Last week, Apple fixed two vulnerabilities actively exploited by hackers in macOS Monterey, but at the same time left users of older versions of its desktop OS open to attacks.
According to Intego, the patches fix vulnerabilities CVE-2022-22675 in AppleAVD and CVE-2022-22674 in Intel Graphics Driver in macOS Monterey, but they have not been ported to macOS Big Sur and macOS Catalina.
The vulnerability CVE-2022-22675 is still present in macOS Big Sur, but is absent in Catalina, since the component for decoding the audio and video signal AppleAVD is not provided in this OS version. However, the vulnerability in Intel Graphics affects both versions of macOS.
It is worth noting that it is unusual for Apple to fix vulnerabilities in macOS Monterey, but leave them in Big Sur and Catalina. The previously disclosed three vulnerabilities, which were also actively exploited by hackers, were simultaneously fixed in Monterey, Big Sur and Catalina. Why Apple decided to do otherwise this time is unclear.
Unlike Microsoft, which regularly reports on the end of the lifecycle of a particular version of Windows, Apple notifies of hardware obsolescence, but does not say anything about the termination of support for macOS. Recently, it has maintained an active release of macOS for a year, while simultaneously publishing updates for the previous two versions.
Big Sur support is expected to end around November 2022, and Catalina in November 2023.
Currently, 35-40% of macs are running on the basis of vulnerable versions of macOS.

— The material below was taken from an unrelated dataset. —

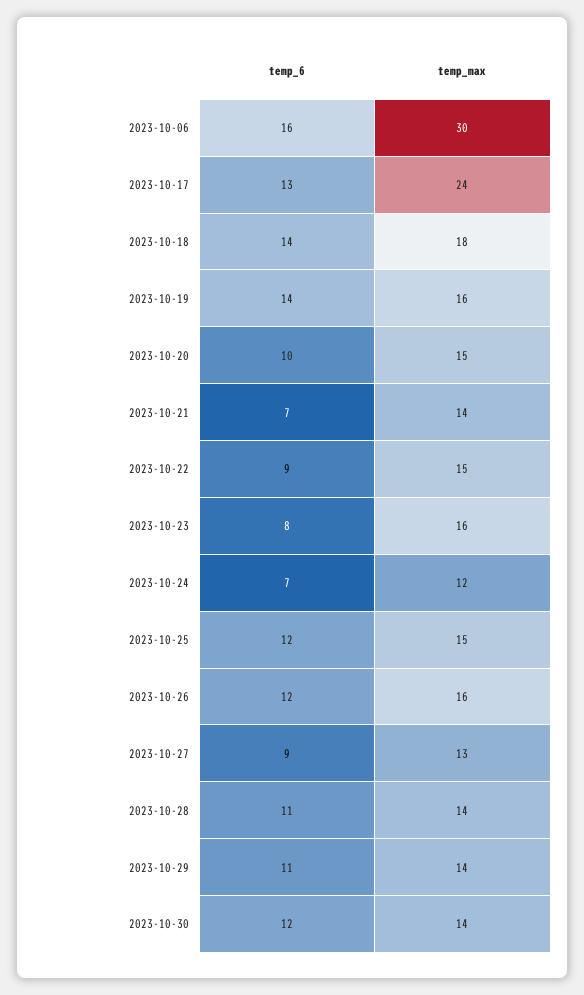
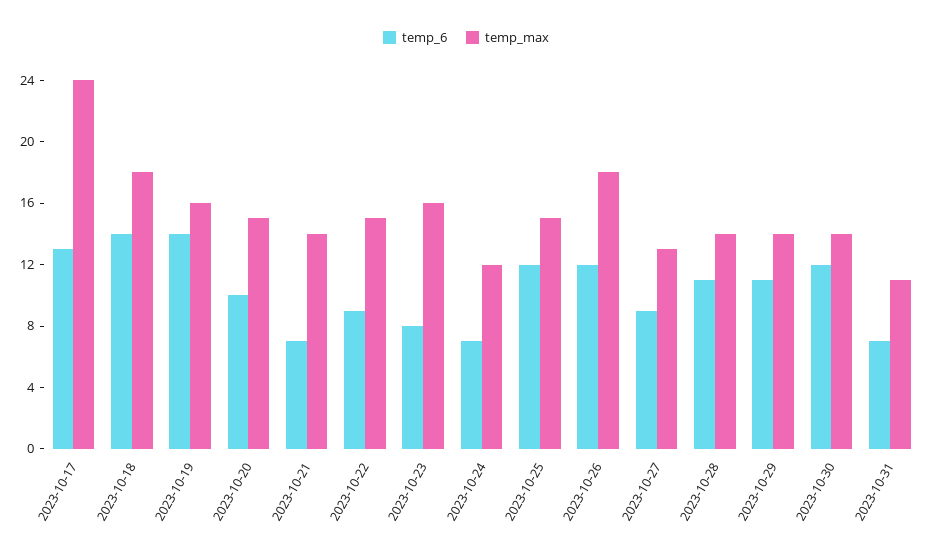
temp_6, 2023-10-06: 16 -> none
temp_max, 2023-10-06: 30 -> none
temp_max, 2023-10-26: 16 -> 18
temp_6, 2023-10-31: none -> 7
temp_max, 2023-10-31: none -> 11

The vulnerability in AppleAVD affects “macs” with M1 processor running macOS Big Sur, as well as devices running iOS 14 and iPadOS 14, which Apple stopped supporting in January of this year.
CVE-2022-22675 is a write vulnerability outside of the allocated memory area that allows arbitrary code to be executed with kernel privileges.
The problem in Intel Graphics (CVE-2022-22674) is a read vulnerability outside of the allocated memory area that allows reading data in kernel memory.